24. April 2014

Astrid Schramm: DIE LINKE erneuert Forderung nach Kennzeichnungspflicht bei der Polizei

Angesichts der aktuellen Debatte um Übergriffe von Polizeibeamten im Rahmen von Polizeieinsätzen erneuert Astrid Schramm, Vorsitzende der Partei DIE LINKE.Saar, die Forderung einer landesweiten individuellen Kennzeichnung von Polizisten im Einsatz mittels einer einprägsamen Nummernkombination. Schramm hierzu: „Es ist wichtig für das Vertrauen in die saarländische Polizei, dass Bürgerinnen und Bürger nachvollziehen können, mit wem sie es zu tun haben. Eine individuelle Kennzeichnung wäre auch im Sinne der Polizeibeamten, die ihren Beruf gewissenhaft und vorbildlich ausüben. Schwarze Schafe gibt es immer und überall – sie sollten aber zumindest durch eine Nummer identifizierbar sein und sich nicht hinter ihren Kolleginnen und Kollegen verstecken können.“ Die von Bürgerrechtsgruppen wie Amnesty International schon lange geforderte Kennzeichnungspflicht soll die Identifizierbarkeit von Polizisten insbesondere in geschlossen Einheiten ermöglichen, wenn diese in rechtsmissbräuchlicher Weise Gewalt anwenden.
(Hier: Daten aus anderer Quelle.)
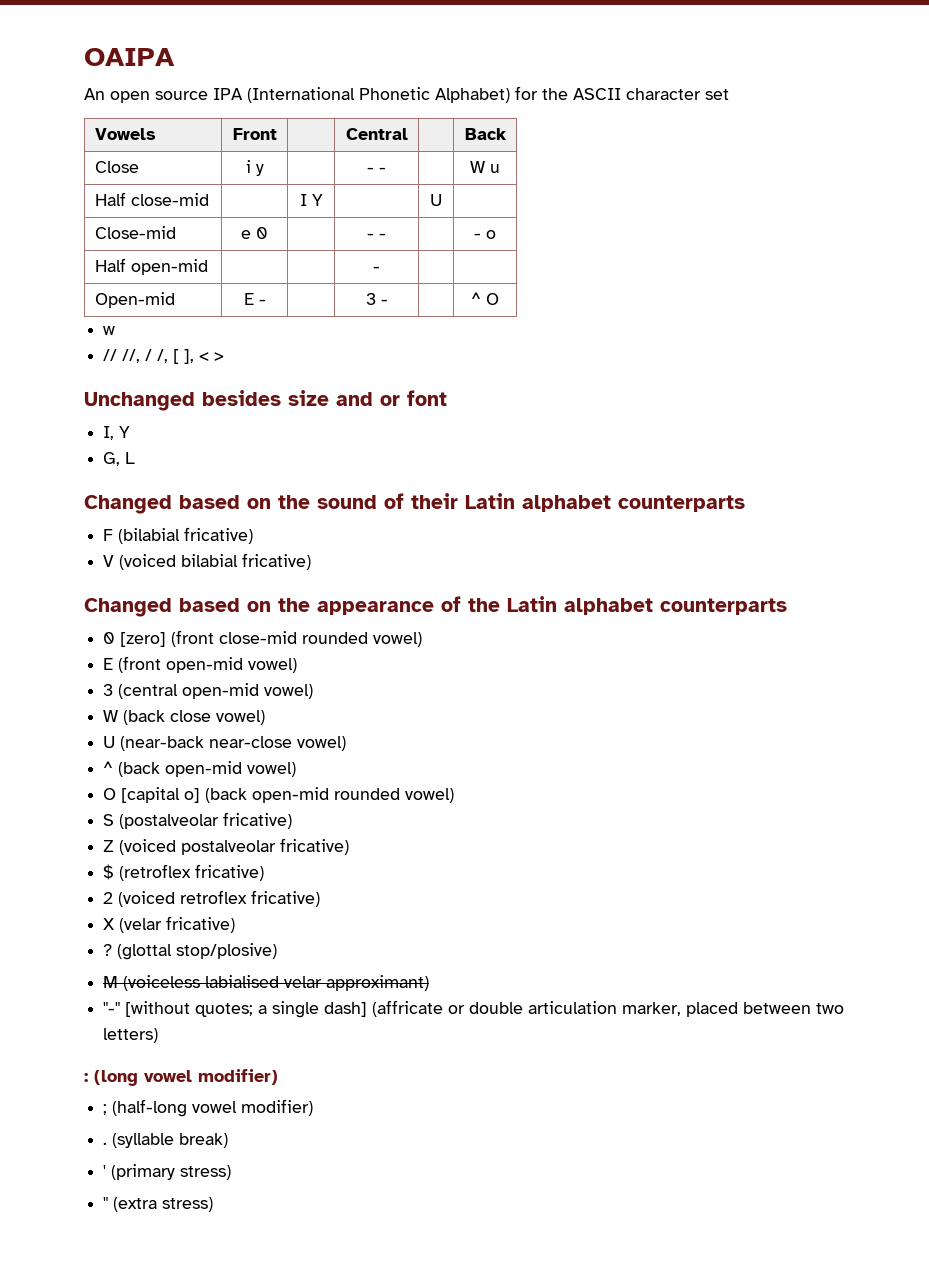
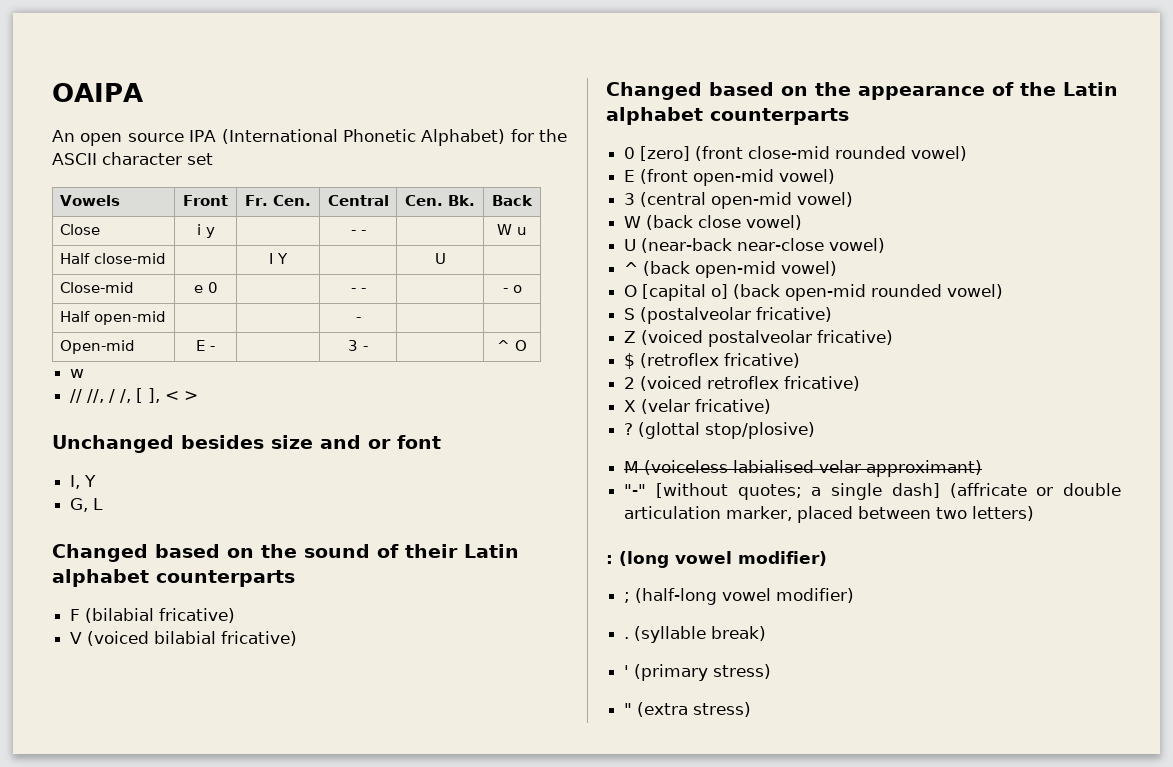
- Vowels | Front | | Central | | Back
+ Vowels | Front | Fr. Cen. | Central | Cen. Bk. | Back

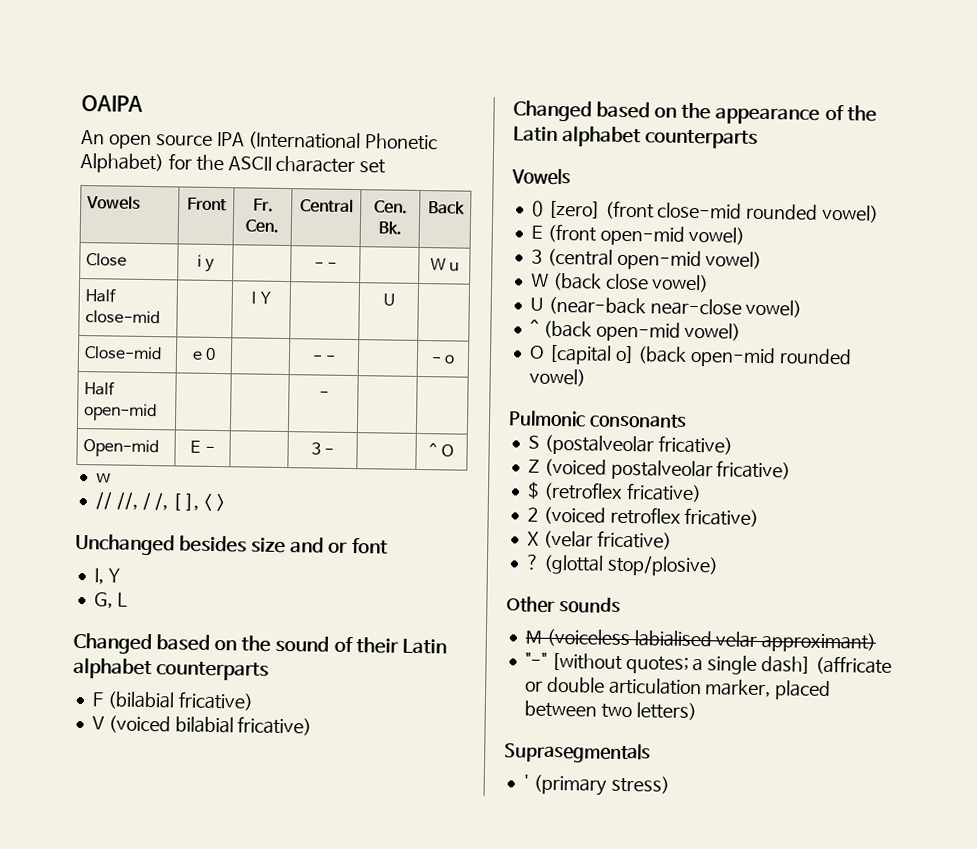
  Changed based on the appearance of the Latin alphabet counterparts
+ Vowels
+ Pulmonic consonants
+ Other sounds
- : (long vowel modifier)
- ; (half-long vowel modifier)
- . (syllable break)
+ Suprasegmentals
- " (extra stress)

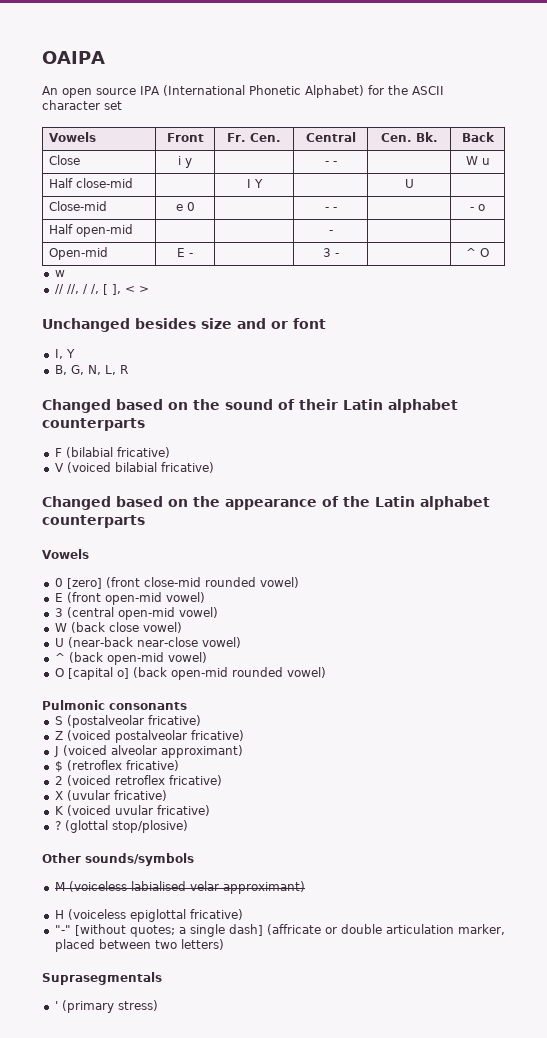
- G, L
+ B, G, N, L, R
+ J (voiced alveolar approximant)
- X (velar fricative)
+ X (uvular fricative)
+ K (voiced uvular fricative)
- Other sounds
+ Other sounds/symbols
+ H (voiceless epiglottal fricative)

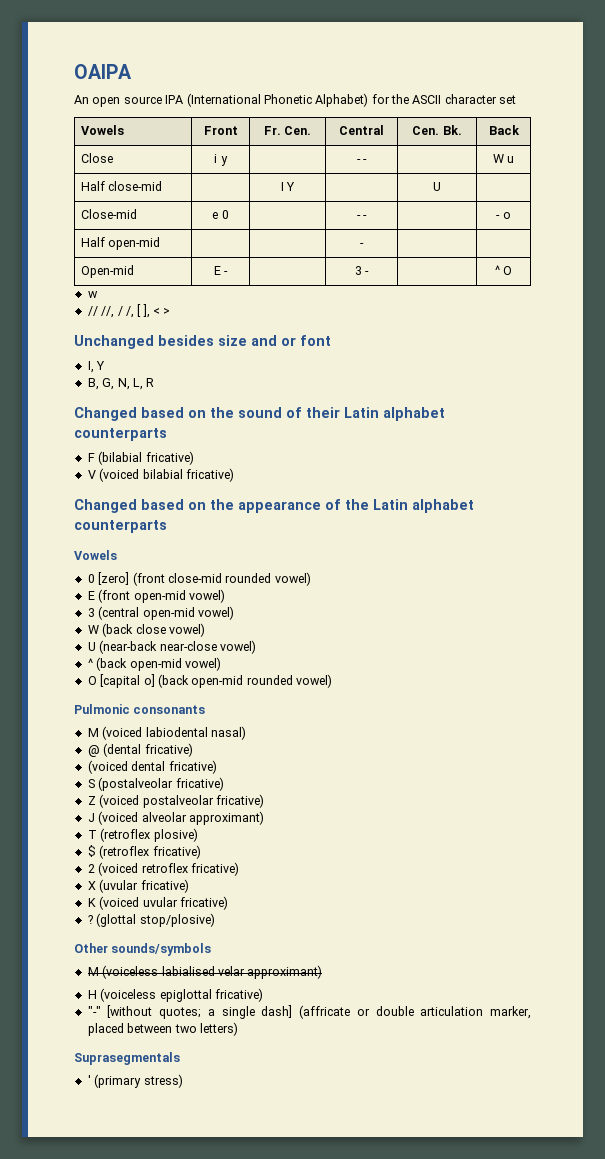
+ M (voiced labiodental nasal)
+ @ (dental fricative)
+ (voiced dental fricative)
+ T (retroflex plosive)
DIE LINKE fordert seit langem eine entsprechende Regelung mittels einer einprägsamen Nummernkombination und der freiwilligen Möglichkeit, ein Namensschild zu tragen. Andere Bundesländer wie Berlin und Brandenburg haben die Kennzeichnungspflicht bereits eingeführt. In Rheinland-Pfalz, Hessen und Baden-Württemberg gibt es ebenfalls entsprechende Pläne. Jetzt erhebt die Antifa Saar/Projekt AK in einer Pressemitteilung Vorwürfe gegen einen Polizeibeamten und verweist auf ein online auf ihrer Seite abrufbares Video. „Eine individuelle Kennzeichnung nutzt grundsätzlich allen Seiten. Sie macht die sofortige Identifizierung für betroffene Bürgerinnen und Bürger möglich, sorgt für mehr Vertrauen und schützt zugleich vor pauschalen Anklagen“, so Schramm abschließend.